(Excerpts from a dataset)
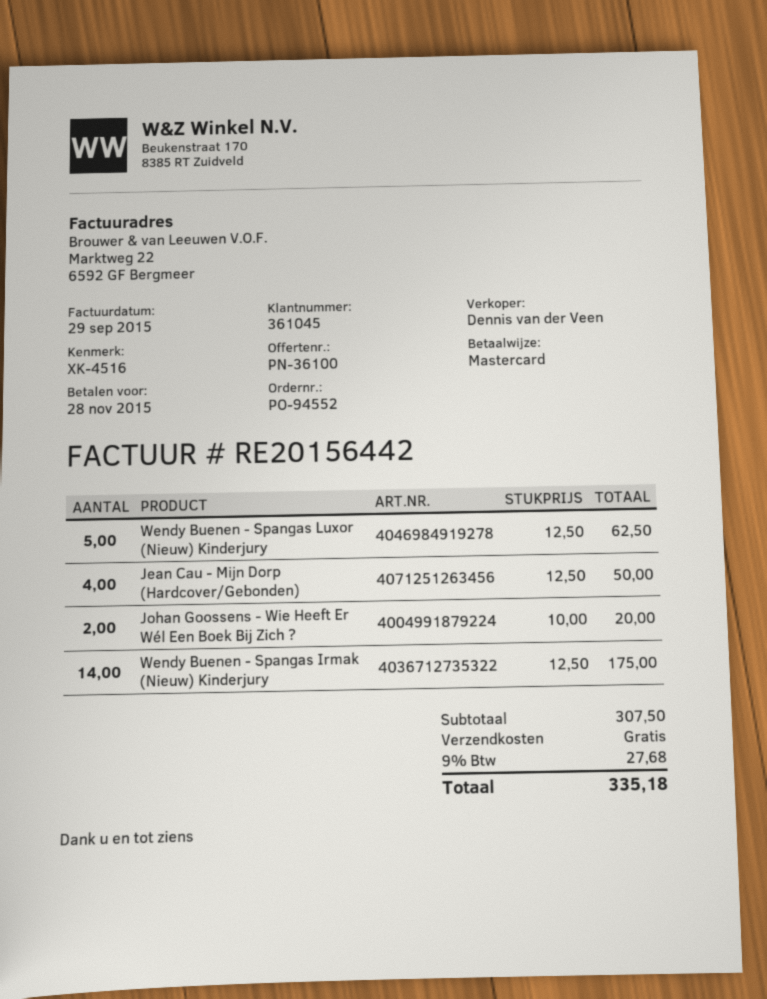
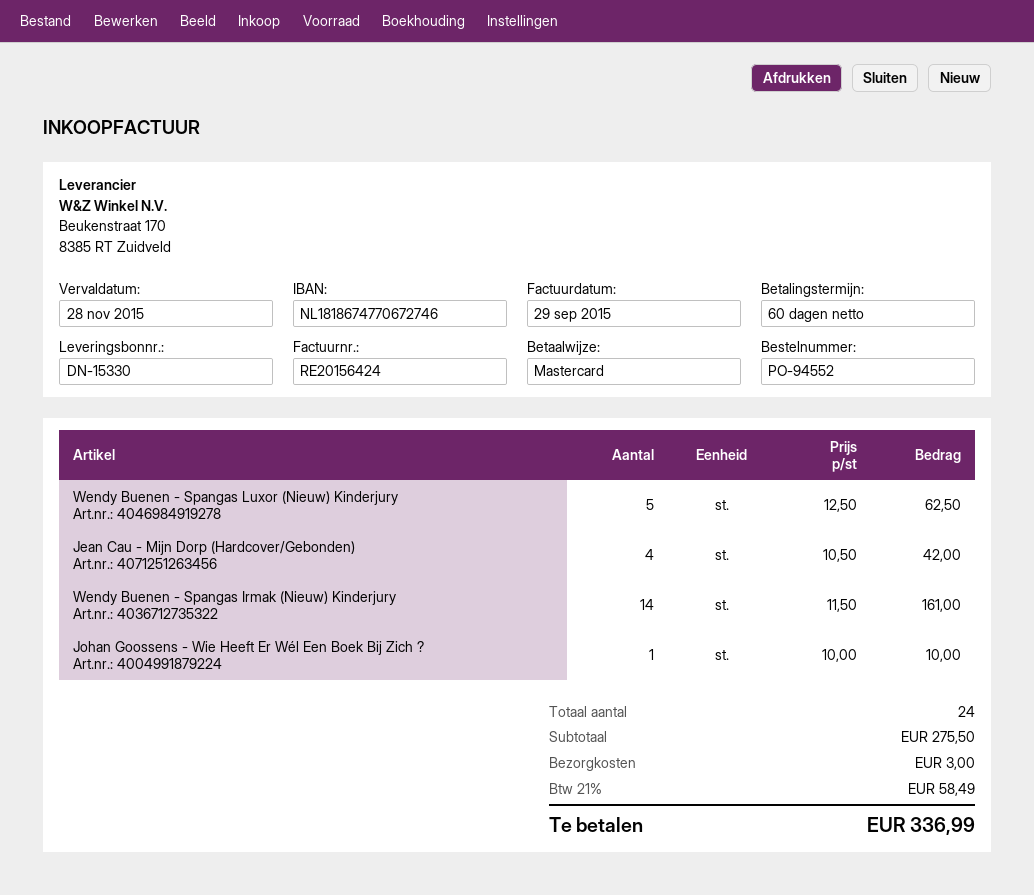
invoice number: RE20156442 -> RE20156424
Jean Cau - Mijn Dorp (Hardcover/Gebonden): 4 x 12.50 = 50.00 -> 4 x 10.50 = 42.00
Johan Goossens - Wie Heeft Er Wél Een Boek Bij Zich ?: 2 x 10.00 = 20.00 -> 1 x 10.00 = 10.00
Wendy Buenen - Spangas Irmak (Nieuw) Kinderjury: 14 x 12.50 = 175.00 -> 14 x 11.50 = 161.00
subtotal: 307.50 -> 275.50
shipping: 0.00 -> 3.00
tax: 9% = 27.68 -> 21% = 58.49
total: 335.18 -> 336.99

● EXERCISE
An exact copy of all entries is needed, with no pictures in it.

● RESPONSE AREA
invoice number: RE20156442 -> RE20156424
Jean Cau - Mijn Dorp (Hardcover/Gebonden): 4 x 12.50 = 50.00 -> 4 x 10.50 = 42.00
Johan Goossens - Wie Heeft Er Wél Een Boek Bij Zich ?: 2 x 10.00 = 20.00 -> 1 x 10.00 = 10.00
Wendy Buenen - Spangas Irmak (Nieuw) Kinderjury: 14 x 12.50 = 175.00 -> 14 x 11.50 = 161.00
subtotal: 307.50 -> 275.50
shipping: 0.00 -> 3.00
tax: 9% = 27.68 -> 21% = 58.49
total: 335.18 -> 336.99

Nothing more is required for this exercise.